Problem statement: What you return must match the entries word for word, minus the pictures.

Material for the task:
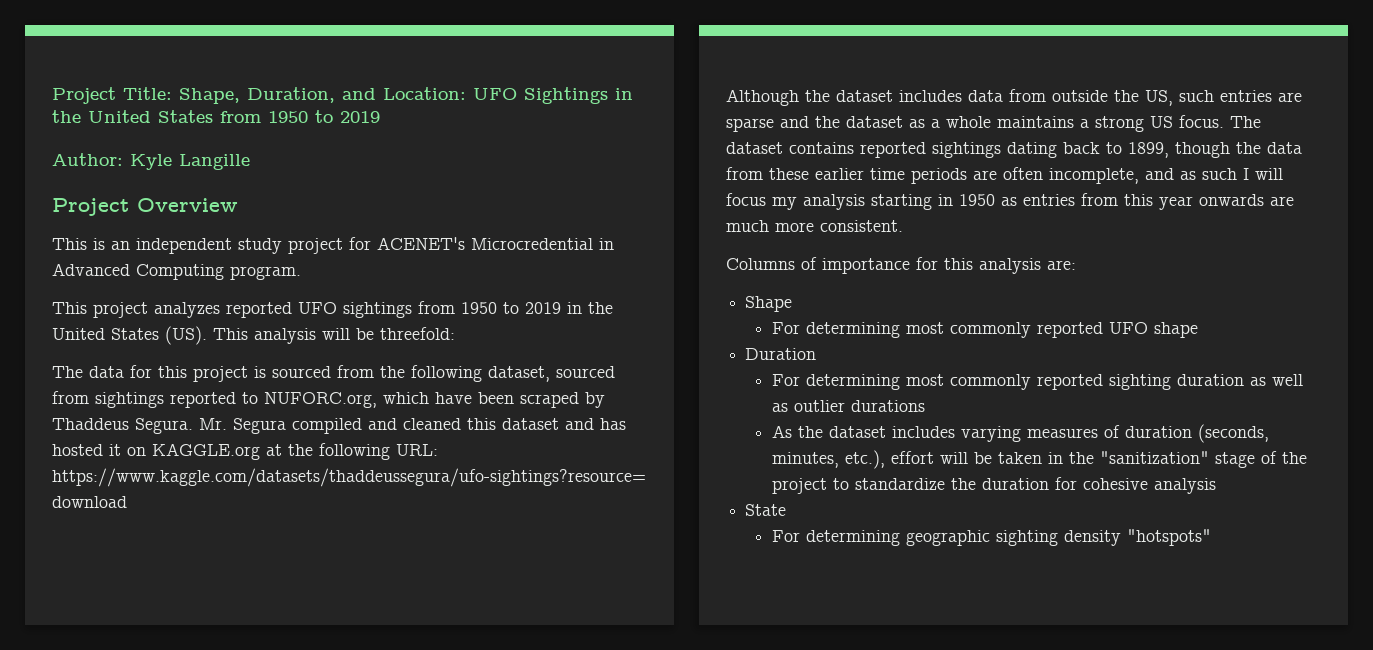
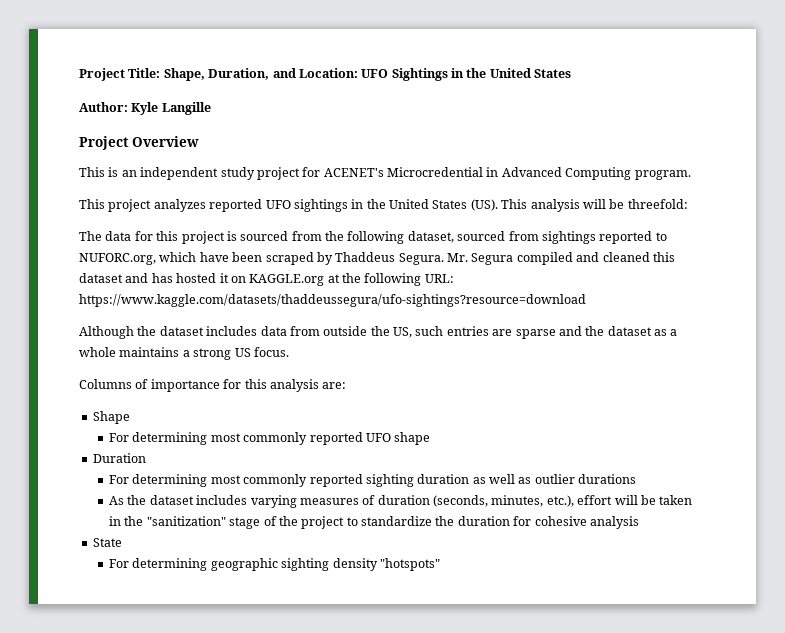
- Project Title: Shape, Duration, and Location: UFO Sightings in the United States from 1950 to 2019
+ Project Title: Shape, Duration, and Location: UFO Sightings in the United States
- This project analyzes reported UFO sightings from 1950 to 2019 in the United States (US). This analysis will be threefold:
+ This project analyzes reported UFO sightings in the United States (US). This analysis will be threefold:
- The dataset contains reported sightings dating back to 1899, though the data from these earlier time periods are often incomplete, and as such I will focus my analysis starting in 1950 as entries from this year onwards are much more consistent.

Written reply:
- Project Title: Shape, Duration, and Location: UFO Sightings in the United States from 1950 to 2019
+ Project Title: Shape, Duration, and Location: UFO Sightings in the United States
- This project analyzes reported UFO sightings from 1950 to 2019 in the United States (US). This analysis will be threefold:
+ This project analyzes reported UFO sightings in the United States (US). This analysis will be threefold:
- The dataset contains reported sightings dating back to 1899, though the data from these earlier time periods are often incomplete, and as such I will focus my analysis starting in 1950 as entries from this year onwards are much more consistent.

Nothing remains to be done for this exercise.